Auteur: Anastasia Tsagkaraki

Lorsqu’en 1821 la révolution hellénique éclata, elle donna l’impression d’avoir été planifiée depuis longtemps et de répondre aux vœux de l’opinion publique européenne. Déjà, depuis l’époque où les premiers voyageurs européens commencèrent à visiter la Grèce, à la fin du XVIIIe siècle, le pays faisait partie de l’Empire ottoman, à l’Orient exotique. Pourtant, dans leur conscience, ces voyageurs n’identifiaient jamais la Grèce à l’Empire. Les Grecs se distinguaient de leurs conquérants turcs par leur langue, leur religion, mais principalement par leur héritage classique. Arrivant en Grèce, ils avaient l’impression d’arriver dans un pays familier. Par conséquent, dans leurs journaux personnels, rédigés avant l’éclatement de la révolution, ils se mettent en quête d’une vision de la Grèce antique par l’intermédiaire des ruines et cherchent systématiquement à associer les idéaux classiques et sublimes avec la réalité déchirante et décevante de la Grèce sous le joug ottoman.

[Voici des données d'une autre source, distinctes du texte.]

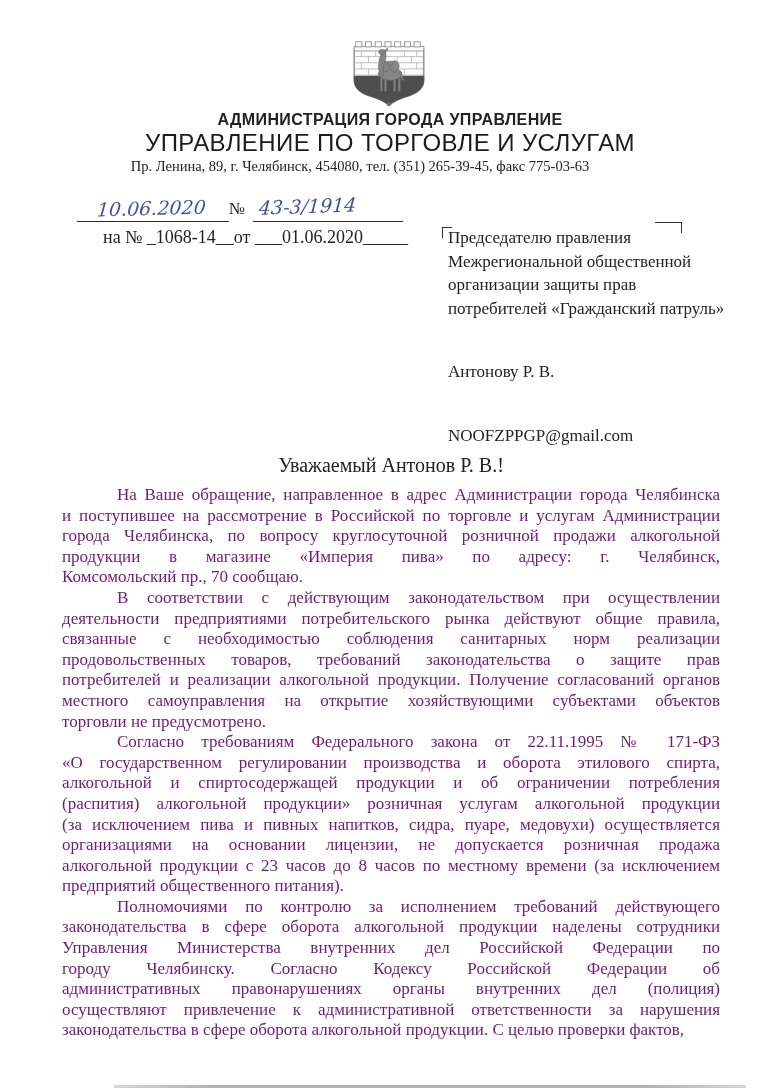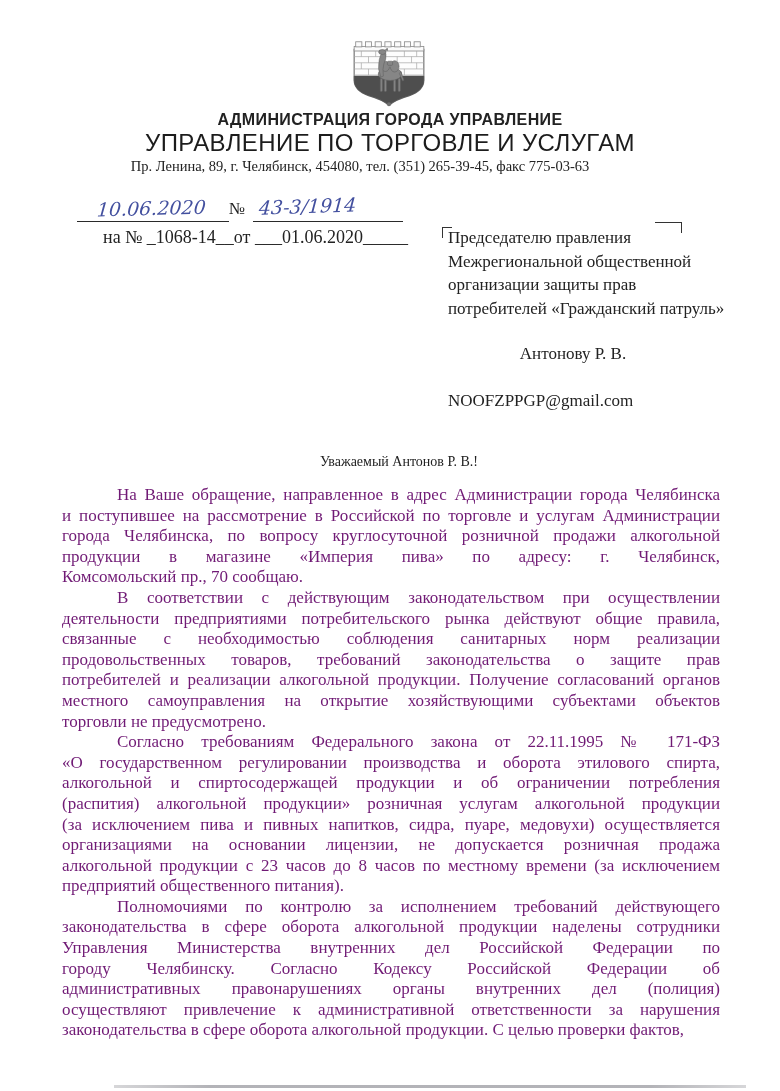--- a/index.html
+++ b/index.html
@@ -60,7 +60,7 @@
     border-right:1.3px solid #333;border-top:1.3px solid #333;
   }
   .recipient .rline{white-space:nowrap;}
-  .recipient-name{margin-top:22px;text-align:center;}
+  .recipient-name{margin-top:40px;}
   .recipient-email{margin-top:23px;}
 
   

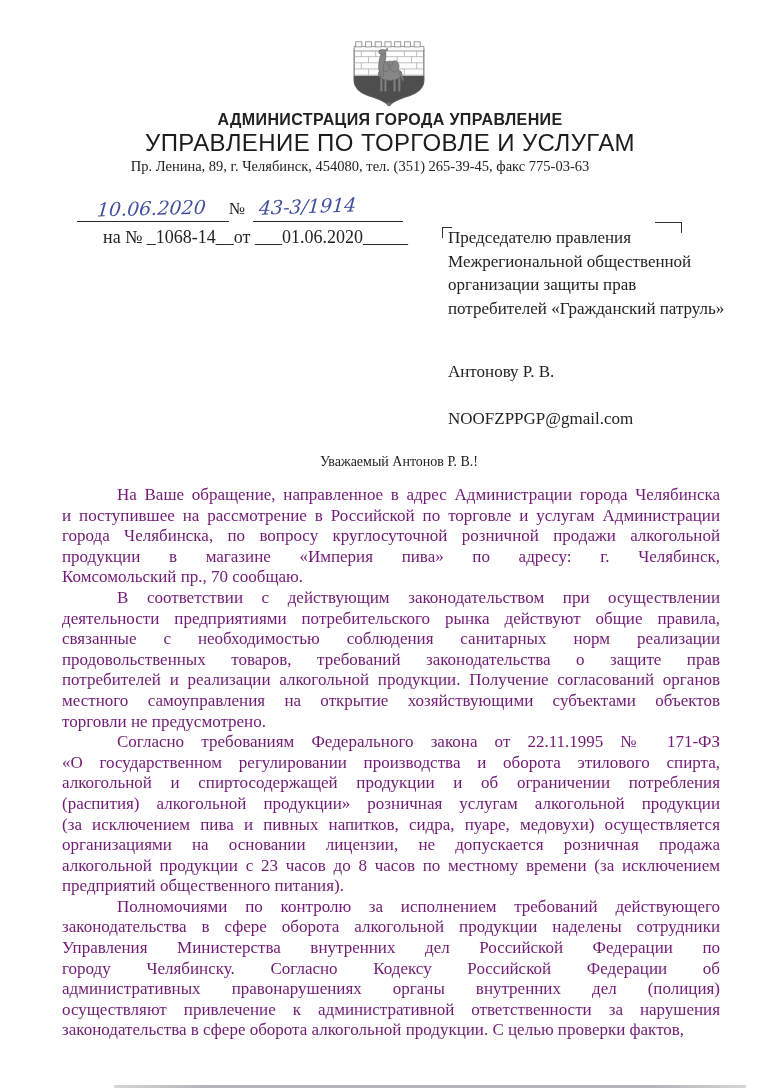--- a/index.html
+++ b/index.html
@@ -61,7 +61,7 @@
   }
   .recipient .rline{white-space:nowrap;}
   .recipient-name{margin-top:40px;}
-  .recipient-email{margin-top:23px;}
+  .recipient-email{margin-top:40px;}
 
   
   .salutation{

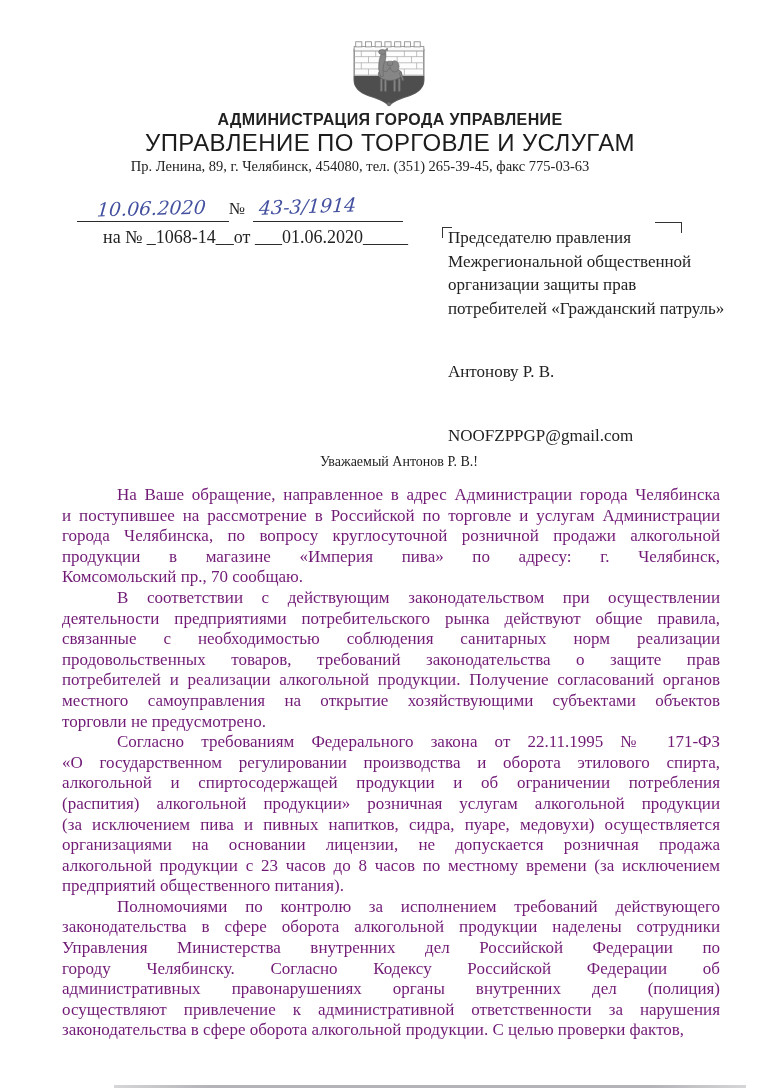--- a/index.html
+++ b/index.html
@@ -65,8 +65,8 @@
 
   
   .salutation{
-    position:absolute;left:70px;top:454px;width:658px;
-    text-align:center;font-size:14px;color:#222;
+    position:absolute;left:62px;top:454px;width:658px;
+    text-align:center;font-size:20px;color:#222;
   }
   .letter-body{
     position:absolute;left:62px;top:485px;width:658px;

La littérature française reflète de manière éloquente la déception des voyageurs de l’époque, au moment de leur rencontre avec la misère qui démentait l’image idéale qu’ils avaient cultivée, basée sur leurs connaissances classiques ; la passion de ces admirateurs illuminés de l’Antiquité de revoir la Grèce « comme elle devait être » constitua la base du mouvement philhellenique de la fin du XVIIIe siècle.